There are plenty more urban myths where those came from. "When Tales From the Golden Age was released in Romania, I launched a competition on the internet to find the best ones from the Eighties. Hundreds came in and I'm translating the best ones now so that people can read them either as a bonus on the DVD or on the film's website.
"I'll tell you a good one. It was very difficult and expensive to transport dead bodies to be buried in their hometown and so some people offered this service more cheaply. They would buy a regular ticket for the corpse, pour lots of booze on him and carry him on to the train saying, ‘The old man drank a bit too much.'
"One day they had to take a guy to a town 15 hours from Bucharest. At one point the two people accompanying him went off to the restaurant car to have a drink and left him in the compartment with a young couple.

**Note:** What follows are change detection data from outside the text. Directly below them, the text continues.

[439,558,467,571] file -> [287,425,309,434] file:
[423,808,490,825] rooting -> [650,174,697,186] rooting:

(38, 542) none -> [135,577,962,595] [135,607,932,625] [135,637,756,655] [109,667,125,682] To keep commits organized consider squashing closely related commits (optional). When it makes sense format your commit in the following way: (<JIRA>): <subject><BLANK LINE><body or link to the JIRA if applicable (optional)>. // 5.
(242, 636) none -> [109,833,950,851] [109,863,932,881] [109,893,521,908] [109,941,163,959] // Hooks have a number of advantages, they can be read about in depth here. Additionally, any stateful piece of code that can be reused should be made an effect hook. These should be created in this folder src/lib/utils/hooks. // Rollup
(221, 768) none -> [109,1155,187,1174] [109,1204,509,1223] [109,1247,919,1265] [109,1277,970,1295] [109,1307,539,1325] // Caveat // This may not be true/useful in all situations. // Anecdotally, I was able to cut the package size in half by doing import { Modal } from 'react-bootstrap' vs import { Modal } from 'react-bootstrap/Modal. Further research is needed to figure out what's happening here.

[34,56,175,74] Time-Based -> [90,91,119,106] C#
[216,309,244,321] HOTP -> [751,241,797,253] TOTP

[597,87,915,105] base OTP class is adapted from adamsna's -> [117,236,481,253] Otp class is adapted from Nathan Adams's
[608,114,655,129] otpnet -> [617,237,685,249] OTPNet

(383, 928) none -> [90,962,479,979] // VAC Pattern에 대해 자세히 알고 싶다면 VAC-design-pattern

Fifteen minutes later the train went into the mountains and started to shake, and the corpse fell forward into the young lady's lap. As her fiancé pushed him back up, the old man's head slammed against the window and he fell onto the floor."
Discovering he was dead, the couple panicked and threw him out the window. "When the escorts came back, they said, ‘So where's grandpa?' and the couple said, ‘He got off at the last station.' In the end the young man was sent to prison for killing somebody who was dead already. It's a spectacular story, but the context was so complicated to explain. And I didn't think people would believe it had really happened."
Above: At Cannes in 2007 Mungiu accepts his Palme D'Or and a congratulatory kiss from Jane Fonda.